At the back of the mosque ran a narrow lane, bordered by rooms in which many of the flying Sepoys had found shelter. Forbes-Mitchell says they had broken open the door of one of these rooms, and saw it was crowded with Sepoys. He placed some of his party on each side of the door, and sent back two men to the breach to get a few bags of gunpowder, with slow matches fixed, intending to light one of these and fling it into the room, by way of summarily clearing out the Sepoys. At that moment Hodson came quickly up, sword in hand. “Where are the rebels?” he demanded grimly. Forbes-Mitchell’s narrative runs: “I pointed to the door of the room, and Hodson, shouting, ‘Come on,’ was about to rush in. I implored him not to do so, saying ‘It’s certain death; wait for the powder; I’ve sent men for powder-bags.’ Hodson made a step forward, and I put out my hand to seize him by the shoulder to pull him out of the line of the doorway, when he fell back, shot through the chest. He gasped out a few words, either, ‘Oh, my wife,’ or ‘Oh, my mother’—I cannot now rightly remember—but was immediately choked by blood.”

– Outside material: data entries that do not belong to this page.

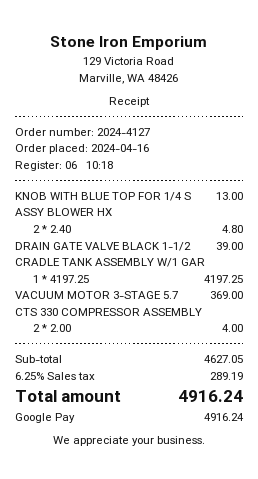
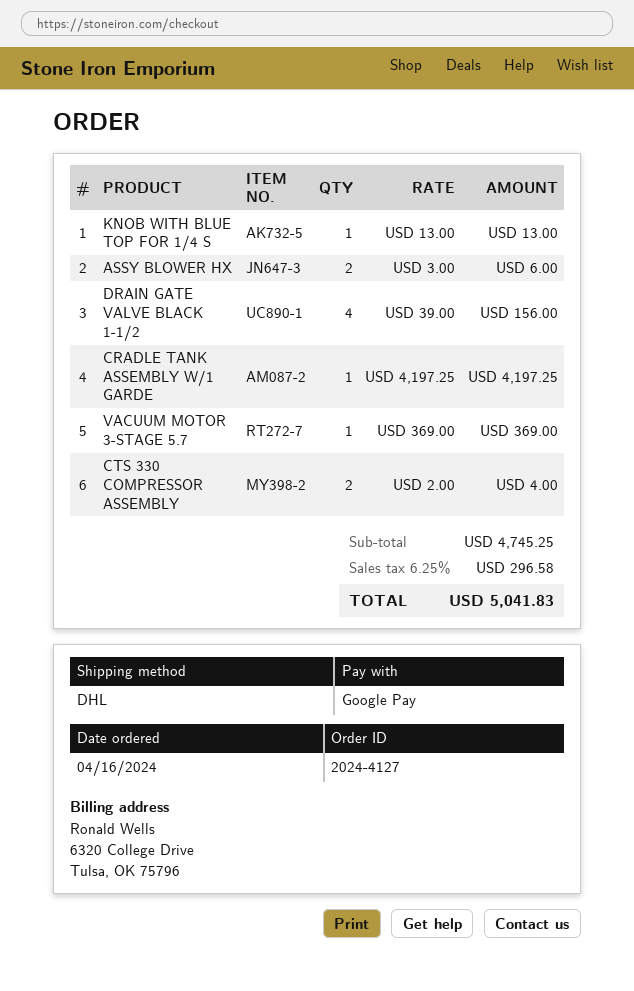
ASSY BLOWER HX: 2 x 2.40 = 4.80 -> 2 x 3.00 = 6.00
DRAIN GATE VALVE BLACK 1-1/2: 1 x 39.00 = 39.00 -> 4 x 39.00 = 156.00
subtotal: 4627.05 -> 4745.25
tax: 6.25% = 289.19 -> 6.25% = 296.58
total: 4916.24 -> 5041.83

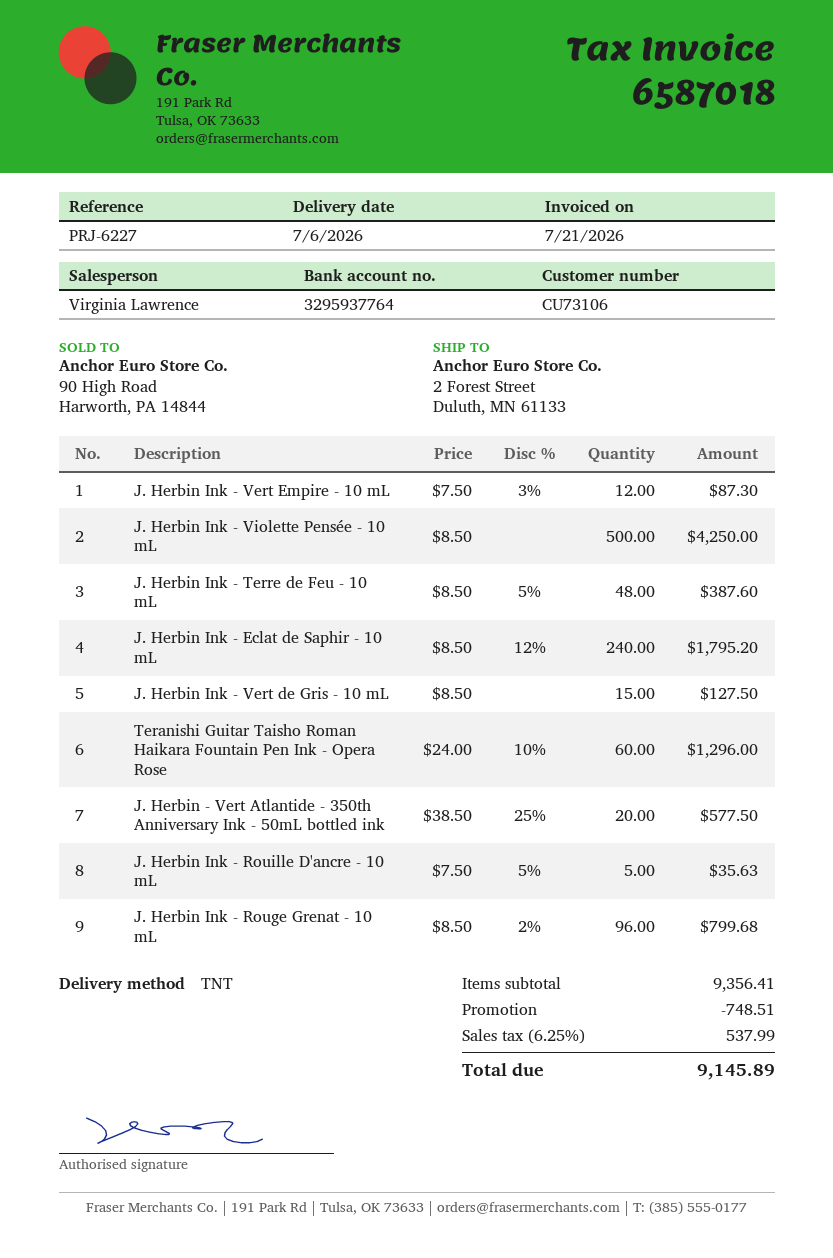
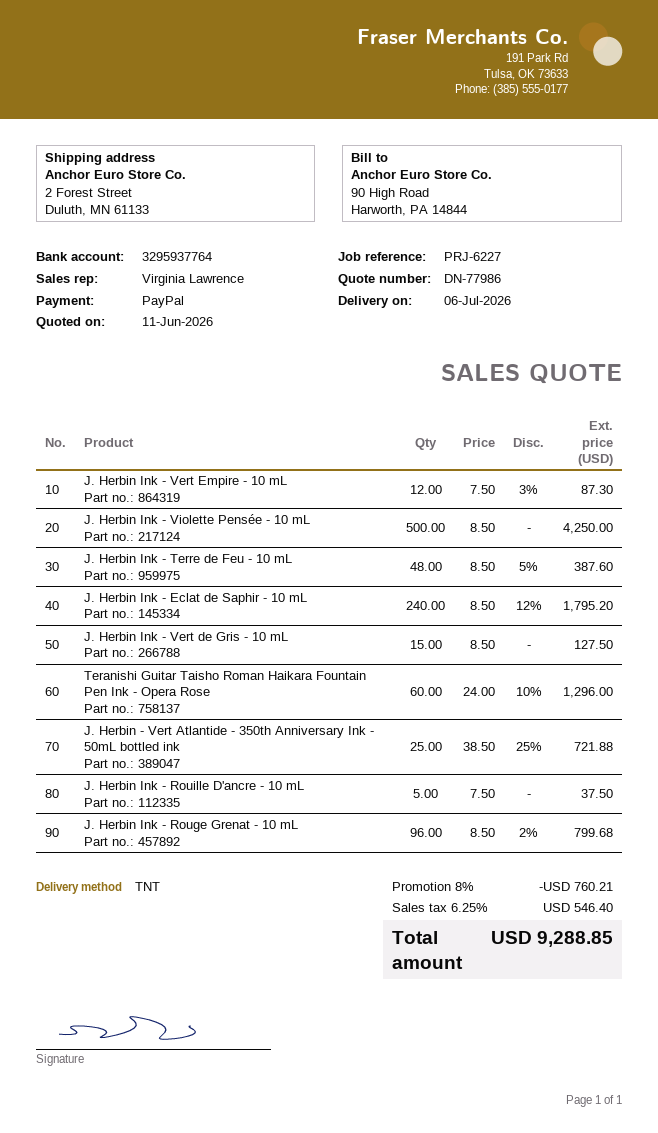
J. Herbin - Vert Atlantide - 350th Anniversary Ink - 50mL bottled ink: 20 x 38.50 - 25% = 577.50 -> 25 x 38.50 - 25% = 721.88
J. Herbin Ink - Rouille D'ancre - 10 mL: 5 x 7.50 - 5% = 35.63 -> 5 x 7.50 = 37.50
discount: 748.51 -> 760.21
tax: 6.25% = 537.99 -> 6.25% = 546.40
total: 9145.89 -> 9288.85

Colonel Gordon-Alexander, who took part in the assault, and saw Hodson come on the scene, gives a similar account of the manner in which Hodson received his wound; but it illustrates the unreliability of human testimony to notice how he and Forbes-Mitchell, who were both actors in the tragedy, flatly contradict each other from this point. Gordon-Alexander says that a man of his company, whom he had sent over to warn Hodson, “never stopped, but ran in at the door and pinned the man who had shot Hodson, with his bayonet, before he had time to reload. There was only one other Sepoy in the doorway, and he was bayoneted, too.” Forbes-Mitchell says that after Hodson had been carried off, the bags of powder, with slow matches in them, were brought up. “These we lit, and then pitched the bags in through the door. Two or three bags very soon brought the enemy out, and they were bayoneted. One of the 93rd, a man named Rule, rushed in among the rebels, using both bayonet and butt of his rifle, shouting, ‘Revenge for Hodson!’ and he killed more than half the men single-handed.” But, according to Gordon-Alexander, there were only two Sepoys in the room, and no powder-bags were necessary to drive them out!

Hodson was a soldier of real genius, but was pursued through life, and to his very grave, by a swarm of baseless calumnies. When he was buried, Colin Campbell himself stood by the grave, and, as the coffin of the dead soldier sank from sight, the British commander-in-chief burst into tears. Those tears, rolling down the cheeks of so great and fine a soldier, are Hodson’s best vindication and memorial.

Meanwhile, some other formidable buildings—the Secundrabagh, the Shah Nujeef, &c.—had fallen, almost without resistance, into the hands of the British. Outram was steadily pushing on along the northern bank, and scourging with his flank fire each position the Sepoys held. The 12th and the 13th were employed by the engineers in pushing on a line of advance through the houses, to the left of the main road, thus avoiding the fire of the Sepoys. On the morning of the 14th the Imambarah, a mass of minarets, flat roofs, and long, ornamental frontage, was stormed by Brasyer’s Sikhs. Outram, by this time, had seized the iron bridge to the west of the Residency. He was in a position to cork the neck of the bottle, that is, and to make flight impossible for the great mass of the Sepoys. But this splendid position was thrown away by the first of the two great blunders which mar Colin Campbell’s conduct of the siege.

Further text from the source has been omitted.